DCI Closes Embakasi Company for Harbouring Foreigners


Detectives from the Directorate of Criminal Investigations (DCI) on Wednesday shut down a company in Embakasi, Nairobi over suspected illegal operations.

Embakasi’s commanding officer, who was leading the operations, confirmed that the police received a tipoff from the public who complained that the company was emitting dangerous chemicals into the air, posing a safety hazard.

The detectives, in the company of the county government officials, visited the company located in the Kiang’ombe area to establish the facts and get to the bottom of the matter.

During the operation, the police found out that the company deals in recycling and the collection of used electronics parts, mainly motherboards.
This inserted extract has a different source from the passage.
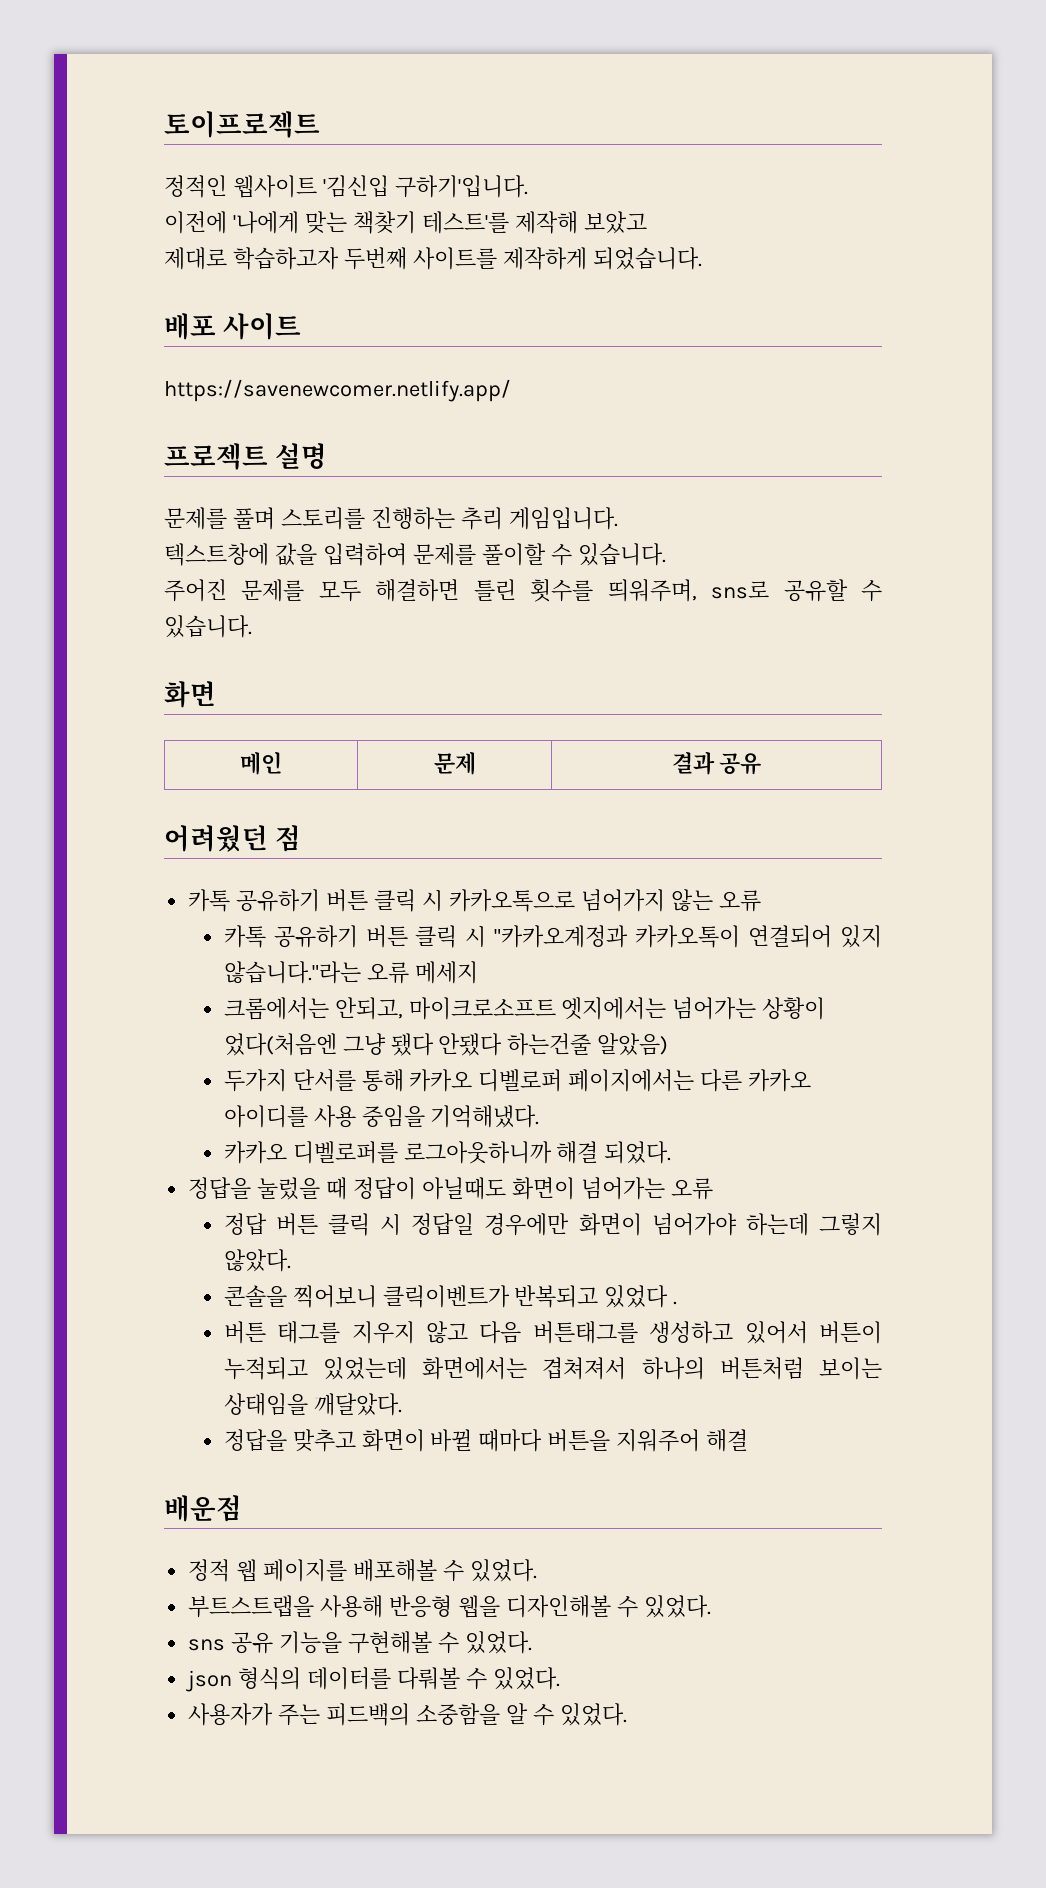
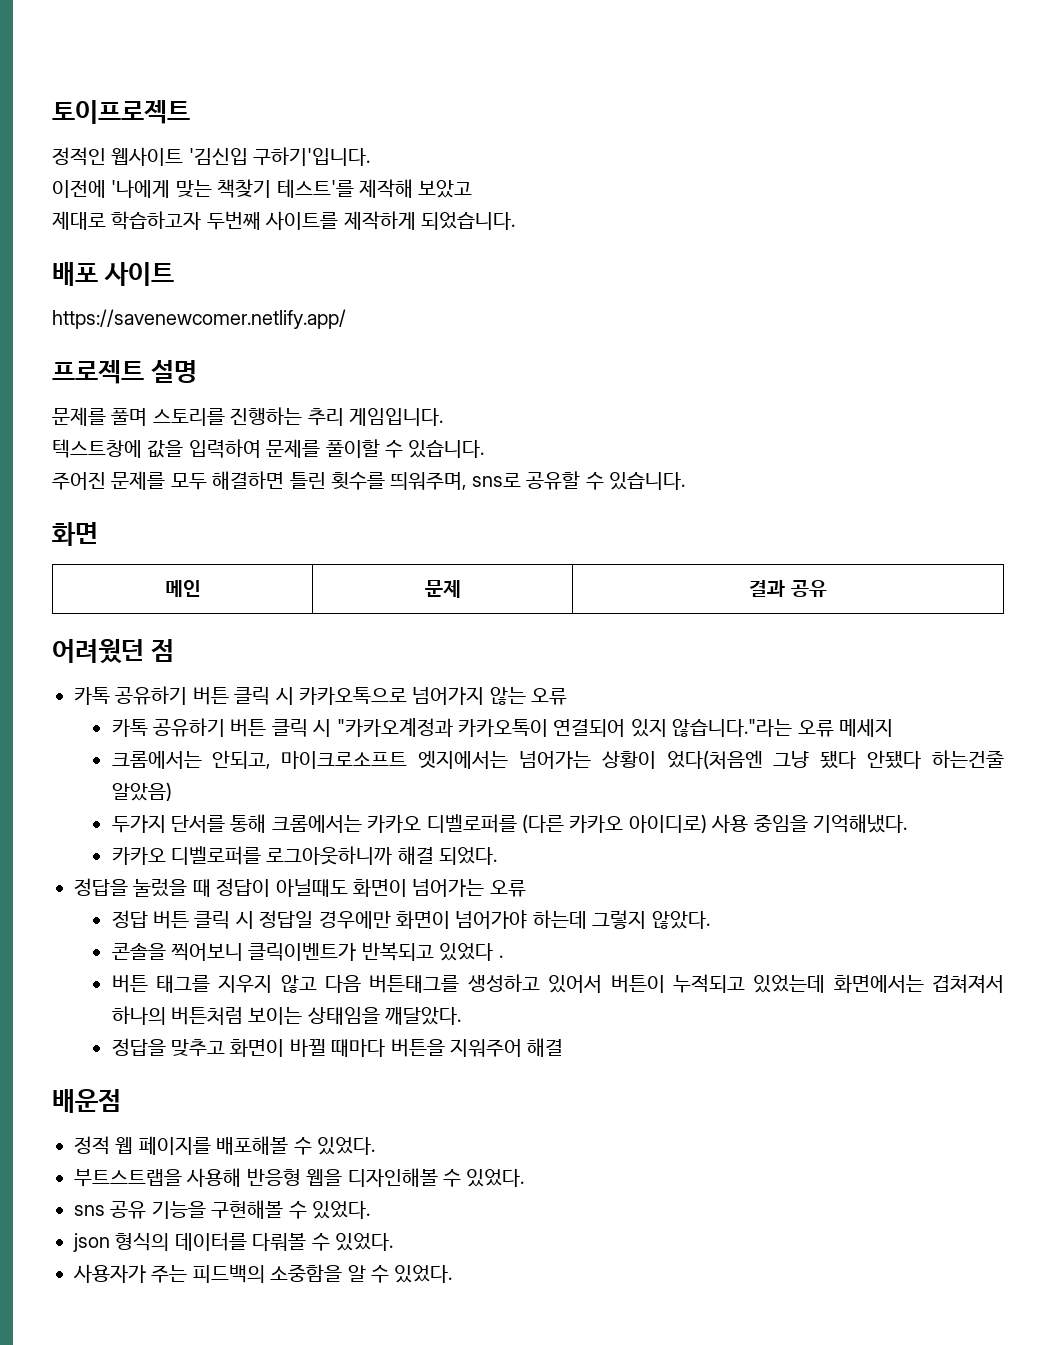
- 두가지 단서를 통해 카카오 디벨로퍼 페이지에서는 다른 카카오 아이디를 사용 중임을 기억해냈다.
+ 두가지 단서를 통해 크롬에서는 카카오 디벨로퍼를 (다른 카카오 아이디로) 사용 중임을 기억해냈다.

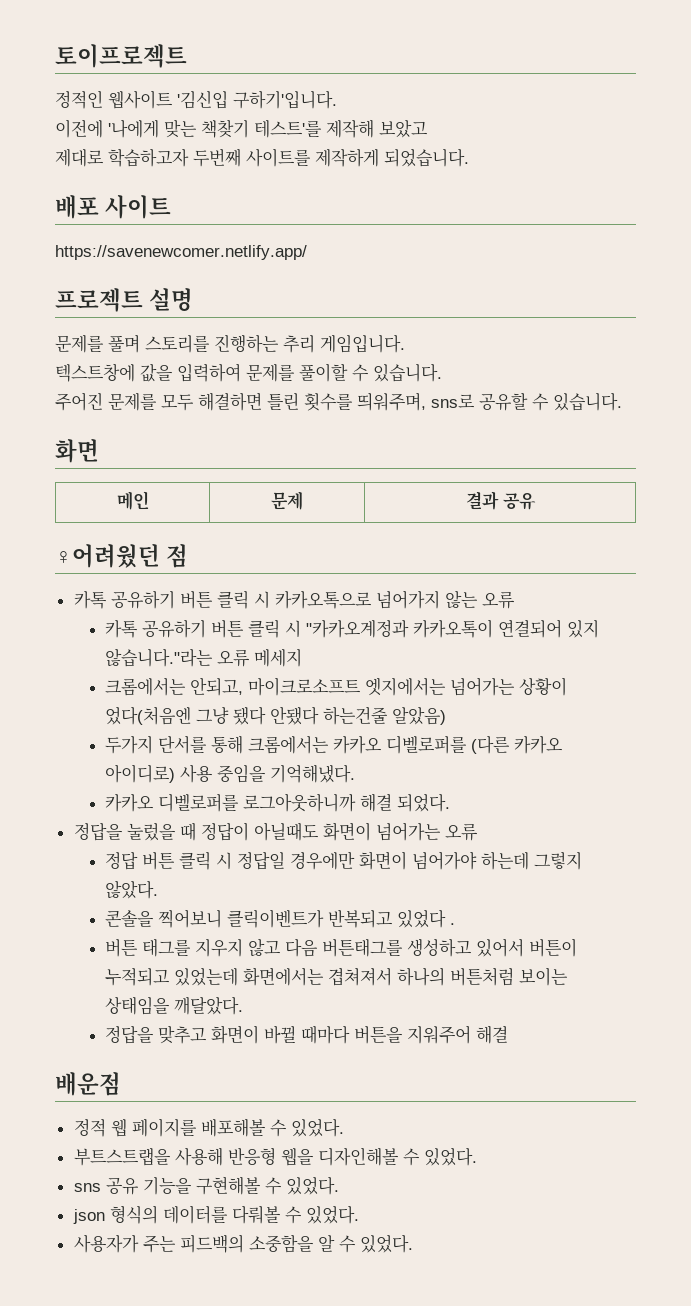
- 어려웠던 점
+ ♀어려웠던 점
A police station in Kenya in a photo dated 2021

Photo

NPS

Detectives also established that the company was harbouring foreigners inside, which led to questions on what was the motive behind hosting them there.

“We issued a notice to the company on things they’re supposed to comply with. I gave them 14 days to comply among them some foreigners residing in this facility and according to the law, this is an industrial hub and not a residential area,” George Akenda, the Public Health Officer for Embakasi East Sub-County, told the press. 

“The notice expired and as usual I will do a statement and forward it to the city court.”

Further, police officers privy to the matter explained that they were in possession of the company’s documents in order to ascertain their authenticity.

Police officers are also seeking to determine whether the company is using its business premises as a front to enable it to conduct clandestine activities behind the scenes.

“According to the reports we have seen, this company is dealing with recycling and collection of used parts of mobile phones mainly motherboards.

“So acting on intelligence reports, we managed to visit this place and we have moved around and seen what is inside. It will be subject to investigations.”

According to the police, the company’s owner defended the operations, explaining that she runs a legitimate business. She added that the documents are genuine and not questionable as claimed by the police.

“The motherboards are in large quantities and I understand the company has been in operation for 6 months and according to her, they are doing a genuine business,” the officer added.

“If we find out that these motherboards are from phones stolen from the public, we will take action.”

Police officers walking along Kenyatta Avenue in June 2022.